Wednesday, March 10, 2010

incomplete.

So i lied. I couldn't hold back not posting on my blog. I express all my feelings and thoughts onto this blog, that it has now become a part of me, it feels like a leg or an arm. The past few weeks have been mediocre i would say, from the emo nights to the happy days. The last time i could recall being happy was when i went shopping, I think i've mentioned this before, but shopping does wonders, you feel like you're on top of everything even if it was the shittiest day for you after a good shopping spree. Now that being said, i have a lot of incomplete thoughts, and pieces of puzzles that don't go together. I've come to conclusion that, it's really hard to find a true friend that will stick it out for you. Yanno those friends, that you talk to for a while and than they just disappear all of a sudden because they got too carried away with whatever they were doing and they forget all about you.
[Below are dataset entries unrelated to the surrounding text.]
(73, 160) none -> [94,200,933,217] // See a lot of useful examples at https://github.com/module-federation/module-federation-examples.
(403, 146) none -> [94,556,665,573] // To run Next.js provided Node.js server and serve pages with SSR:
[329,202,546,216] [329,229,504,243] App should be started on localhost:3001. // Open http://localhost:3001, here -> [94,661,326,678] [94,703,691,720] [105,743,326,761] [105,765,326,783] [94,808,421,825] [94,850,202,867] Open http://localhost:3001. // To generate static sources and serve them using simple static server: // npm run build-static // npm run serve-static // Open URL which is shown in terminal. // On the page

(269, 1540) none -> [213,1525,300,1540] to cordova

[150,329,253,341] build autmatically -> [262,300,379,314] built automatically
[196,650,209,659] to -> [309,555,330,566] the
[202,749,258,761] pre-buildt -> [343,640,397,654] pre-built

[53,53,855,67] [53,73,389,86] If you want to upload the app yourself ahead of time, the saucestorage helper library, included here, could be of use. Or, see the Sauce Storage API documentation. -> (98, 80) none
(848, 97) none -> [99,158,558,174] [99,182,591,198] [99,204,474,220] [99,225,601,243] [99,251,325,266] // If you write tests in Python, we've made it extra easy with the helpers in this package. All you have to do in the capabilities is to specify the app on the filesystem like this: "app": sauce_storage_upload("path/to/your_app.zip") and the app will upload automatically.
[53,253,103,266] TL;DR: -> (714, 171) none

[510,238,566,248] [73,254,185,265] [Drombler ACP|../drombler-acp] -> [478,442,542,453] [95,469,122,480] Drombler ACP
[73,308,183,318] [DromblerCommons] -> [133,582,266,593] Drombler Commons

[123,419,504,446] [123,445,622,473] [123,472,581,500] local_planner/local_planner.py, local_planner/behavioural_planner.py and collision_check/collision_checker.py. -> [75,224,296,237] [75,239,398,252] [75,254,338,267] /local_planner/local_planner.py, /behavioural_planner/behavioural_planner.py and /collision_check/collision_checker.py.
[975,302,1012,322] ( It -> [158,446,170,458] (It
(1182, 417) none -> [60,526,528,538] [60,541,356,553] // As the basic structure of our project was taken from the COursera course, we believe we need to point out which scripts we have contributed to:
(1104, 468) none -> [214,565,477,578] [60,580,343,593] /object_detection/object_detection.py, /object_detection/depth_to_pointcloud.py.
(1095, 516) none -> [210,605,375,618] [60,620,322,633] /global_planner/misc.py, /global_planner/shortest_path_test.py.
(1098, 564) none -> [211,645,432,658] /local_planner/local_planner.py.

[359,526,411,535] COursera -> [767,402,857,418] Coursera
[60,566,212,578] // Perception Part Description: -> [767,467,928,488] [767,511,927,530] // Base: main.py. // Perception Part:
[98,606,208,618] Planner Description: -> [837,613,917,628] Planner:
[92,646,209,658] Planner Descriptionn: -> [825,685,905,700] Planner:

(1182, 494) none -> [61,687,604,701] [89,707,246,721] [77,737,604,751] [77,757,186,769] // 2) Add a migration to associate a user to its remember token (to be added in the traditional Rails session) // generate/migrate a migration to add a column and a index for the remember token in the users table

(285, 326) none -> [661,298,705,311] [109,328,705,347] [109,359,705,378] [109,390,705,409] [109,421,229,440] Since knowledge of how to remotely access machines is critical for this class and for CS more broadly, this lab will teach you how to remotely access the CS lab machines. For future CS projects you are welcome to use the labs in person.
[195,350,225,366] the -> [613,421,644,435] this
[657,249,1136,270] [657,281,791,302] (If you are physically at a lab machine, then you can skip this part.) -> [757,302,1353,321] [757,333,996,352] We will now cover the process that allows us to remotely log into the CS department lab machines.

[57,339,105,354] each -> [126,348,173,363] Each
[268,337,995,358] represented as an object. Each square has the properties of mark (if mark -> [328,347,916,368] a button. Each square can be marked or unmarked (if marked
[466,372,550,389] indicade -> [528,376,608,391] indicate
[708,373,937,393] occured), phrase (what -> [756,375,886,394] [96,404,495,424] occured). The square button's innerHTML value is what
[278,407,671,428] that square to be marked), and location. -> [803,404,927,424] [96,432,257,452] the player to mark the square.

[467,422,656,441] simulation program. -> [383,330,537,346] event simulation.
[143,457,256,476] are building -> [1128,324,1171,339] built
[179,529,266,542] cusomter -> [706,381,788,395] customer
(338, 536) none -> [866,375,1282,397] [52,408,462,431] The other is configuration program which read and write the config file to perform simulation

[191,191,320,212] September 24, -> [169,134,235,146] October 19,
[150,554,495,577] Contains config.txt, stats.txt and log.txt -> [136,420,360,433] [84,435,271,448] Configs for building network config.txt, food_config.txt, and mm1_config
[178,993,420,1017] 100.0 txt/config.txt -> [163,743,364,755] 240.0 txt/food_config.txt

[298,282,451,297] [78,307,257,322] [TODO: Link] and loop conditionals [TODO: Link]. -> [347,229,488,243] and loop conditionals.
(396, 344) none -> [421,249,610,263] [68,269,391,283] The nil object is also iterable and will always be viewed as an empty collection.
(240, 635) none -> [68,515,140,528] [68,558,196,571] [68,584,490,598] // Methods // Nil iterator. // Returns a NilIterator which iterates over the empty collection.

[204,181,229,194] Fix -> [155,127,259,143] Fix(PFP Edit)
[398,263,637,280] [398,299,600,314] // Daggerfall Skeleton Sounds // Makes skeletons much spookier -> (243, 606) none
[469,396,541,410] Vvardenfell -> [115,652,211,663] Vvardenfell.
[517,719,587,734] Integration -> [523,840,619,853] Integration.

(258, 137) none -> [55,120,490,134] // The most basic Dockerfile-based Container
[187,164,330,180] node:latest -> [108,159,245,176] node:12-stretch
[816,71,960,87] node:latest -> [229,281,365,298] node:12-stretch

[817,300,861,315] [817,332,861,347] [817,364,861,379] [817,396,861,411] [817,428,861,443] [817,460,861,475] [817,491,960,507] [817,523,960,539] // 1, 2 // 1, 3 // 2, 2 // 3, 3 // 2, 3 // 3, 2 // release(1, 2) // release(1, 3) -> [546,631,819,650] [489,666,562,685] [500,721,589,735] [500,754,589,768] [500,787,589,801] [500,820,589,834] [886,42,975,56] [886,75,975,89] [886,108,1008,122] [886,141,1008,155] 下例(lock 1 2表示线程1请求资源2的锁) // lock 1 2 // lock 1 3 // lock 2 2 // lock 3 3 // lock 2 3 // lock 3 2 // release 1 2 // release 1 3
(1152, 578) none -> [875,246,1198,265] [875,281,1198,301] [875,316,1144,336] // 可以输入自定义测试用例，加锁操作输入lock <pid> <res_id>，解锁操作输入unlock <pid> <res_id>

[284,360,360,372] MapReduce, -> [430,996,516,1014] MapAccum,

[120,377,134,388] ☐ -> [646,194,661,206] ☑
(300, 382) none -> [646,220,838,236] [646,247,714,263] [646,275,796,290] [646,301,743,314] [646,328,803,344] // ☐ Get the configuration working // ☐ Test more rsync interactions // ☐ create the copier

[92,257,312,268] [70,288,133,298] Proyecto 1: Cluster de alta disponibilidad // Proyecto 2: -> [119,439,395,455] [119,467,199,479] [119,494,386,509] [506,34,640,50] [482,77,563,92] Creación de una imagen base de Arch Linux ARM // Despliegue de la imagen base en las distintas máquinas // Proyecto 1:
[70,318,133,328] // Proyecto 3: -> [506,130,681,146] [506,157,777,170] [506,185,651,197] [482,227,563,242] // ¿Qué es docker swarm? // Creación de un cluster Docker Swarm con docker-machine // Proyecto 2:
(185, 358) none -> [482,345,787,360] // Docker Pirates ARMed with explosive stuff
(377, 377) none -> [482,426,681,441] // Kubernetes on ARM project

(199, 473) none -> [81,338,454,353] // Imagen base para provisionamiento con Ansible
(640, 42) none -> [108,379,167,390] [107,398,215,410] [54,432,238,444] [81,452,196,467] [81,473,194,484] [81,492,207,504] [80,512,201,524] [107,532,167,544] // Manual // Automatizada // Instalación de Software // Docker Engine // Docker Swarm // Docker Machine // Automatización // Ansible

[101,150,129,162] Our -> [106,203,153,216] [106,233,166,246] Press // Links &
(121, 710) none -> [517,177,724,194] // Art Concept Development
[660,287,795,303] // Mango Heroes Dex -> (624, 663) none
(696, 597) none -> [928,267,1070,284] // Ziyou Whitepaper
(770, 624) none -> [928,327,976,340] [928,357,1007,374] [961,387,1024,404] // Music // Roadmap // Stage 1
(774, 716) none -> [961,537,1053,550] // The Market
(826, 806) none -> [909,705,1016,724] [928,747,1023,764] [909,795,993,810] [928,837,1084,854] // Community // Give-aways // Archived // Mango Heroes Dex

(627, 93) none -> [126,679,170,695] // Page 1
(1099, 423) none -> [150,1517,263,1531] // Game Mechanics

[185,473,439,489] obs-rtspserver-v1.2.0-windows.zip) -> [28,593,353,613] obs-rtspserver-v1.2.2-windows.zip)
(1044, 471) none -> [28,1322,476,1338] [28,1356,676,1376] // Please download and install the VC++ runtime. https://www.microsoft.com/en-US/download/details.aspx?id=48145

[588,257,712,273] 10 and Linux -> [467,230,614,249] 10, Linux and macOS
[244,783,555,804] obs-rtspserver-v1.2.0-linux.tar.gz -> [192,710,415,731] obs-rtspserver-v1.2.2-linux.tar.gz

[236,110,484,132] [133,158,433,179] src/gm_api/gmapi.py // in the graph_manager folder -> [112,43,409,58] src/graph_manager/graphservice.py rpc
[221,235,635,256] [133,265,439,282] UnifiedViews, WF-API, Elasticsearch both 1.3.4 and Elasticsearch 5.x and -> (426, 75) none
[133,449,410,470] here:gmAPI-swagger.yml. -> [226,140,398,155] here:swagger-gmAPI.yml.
After awhile, i still haven't found that "person" that i could click with (no homo), it guess its like a long term investment, you may treat each to mcdonalds, and buy each other gifts on their birthday, spend time talking to each other about life and the ish that's been going on. For guys, it might be a little different than girls, for guys we might have to find it in a form of a girlfriend. I could be completely bias here, but this is my opinion. It's sometimes hard to tell your "bros" about your life, and open up to them, yeah we may drink up and chill with em, but the thing is, it's harder for guys to open up to another guy and tell them your life story, it's homo with a bit of awkward turtle. It's getting late and i'm getting tired, but i feel like it's going to be another restless night. Sometimes over analyzing isn't so bad after all, you see the wider spectrum of things that some people may not see. Please let this weekend be good, i'm soo looking forward to it already. "If you have no expectations, than there won't be any disappointment." Word up.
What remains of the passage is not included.